**What you are asked to do**
Within the data that follows, tally every line containing "YARN". Provide only the tally.

★ ★ ★ ★

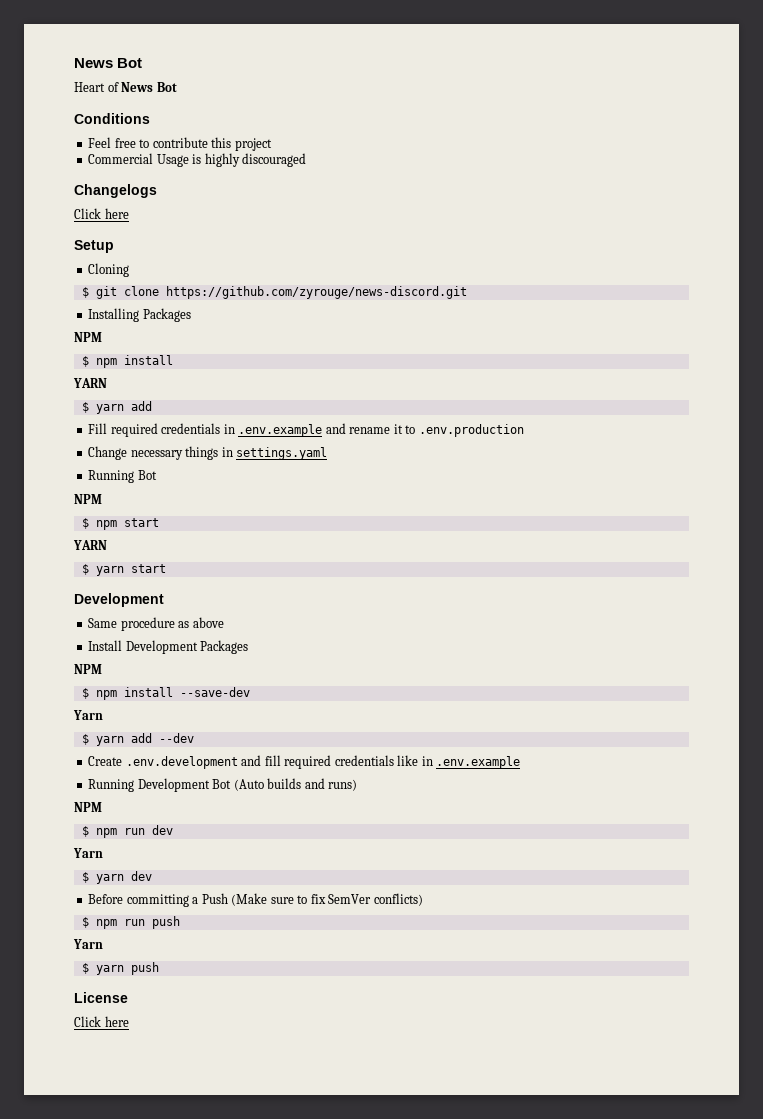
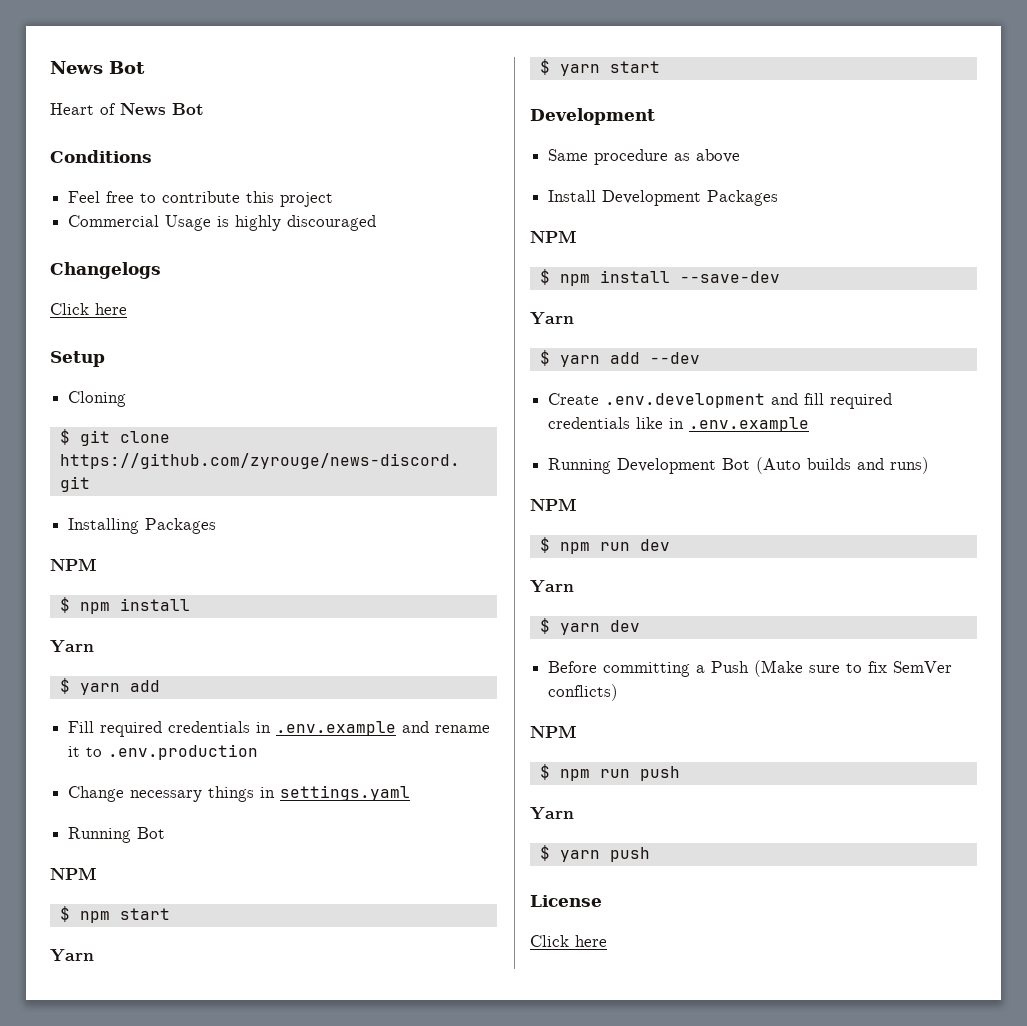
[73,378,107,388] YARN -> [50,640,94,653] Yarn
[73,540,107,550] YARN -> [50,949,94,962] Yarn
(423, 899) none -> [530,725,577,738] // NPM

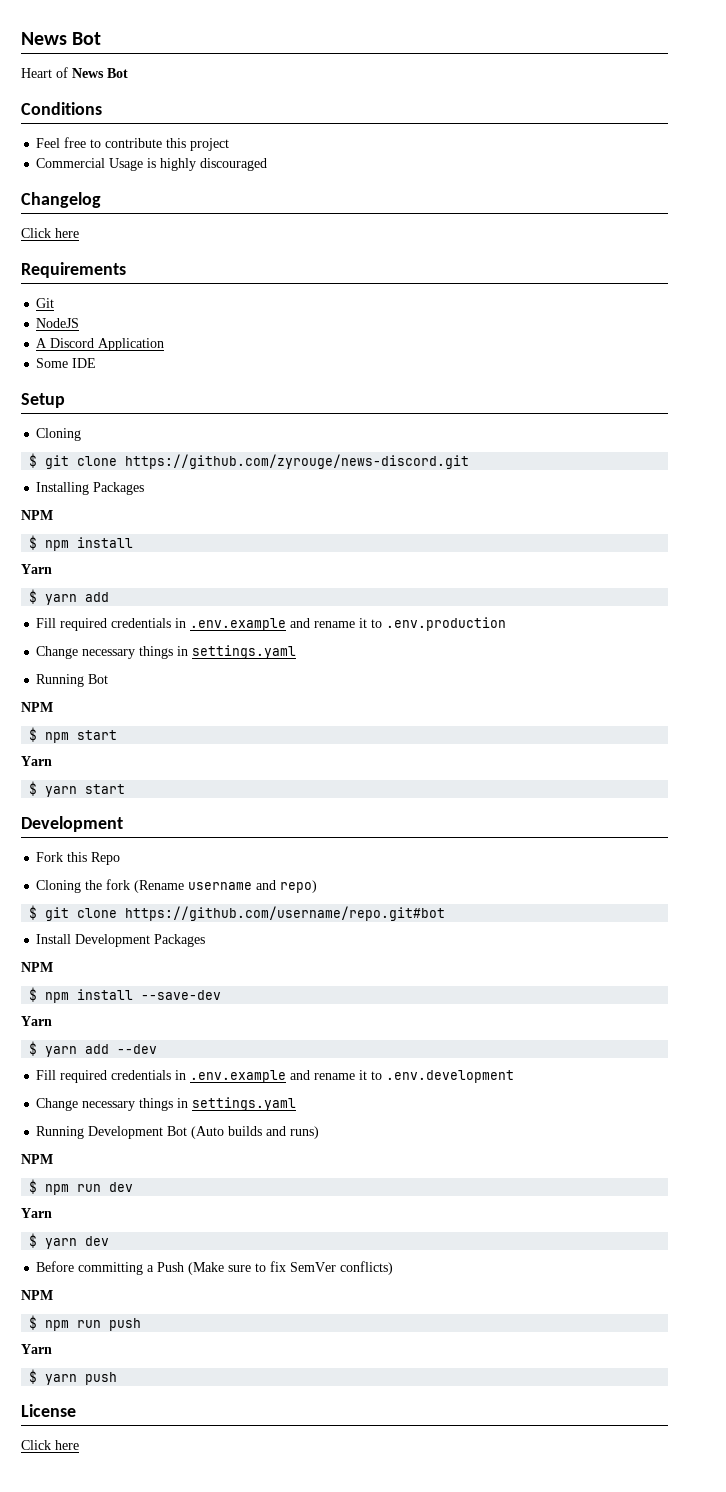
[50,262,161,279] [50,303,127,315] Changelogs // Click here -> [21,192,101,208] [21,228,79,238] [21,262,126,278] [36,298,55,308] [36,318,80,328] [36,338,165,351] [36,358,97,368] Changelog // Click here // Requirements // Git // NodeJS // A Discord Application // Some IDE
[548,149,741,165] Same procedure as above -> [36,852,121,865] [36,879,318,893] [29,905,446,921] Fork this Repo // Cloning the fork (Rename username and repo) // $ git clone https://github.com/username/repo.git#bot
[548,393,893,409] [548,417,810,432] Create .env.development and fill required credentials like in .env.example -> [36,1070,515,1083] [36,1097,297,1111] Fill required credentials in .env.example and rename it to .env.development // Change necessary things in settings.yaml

★ ★ ★ ★

**Task response**
2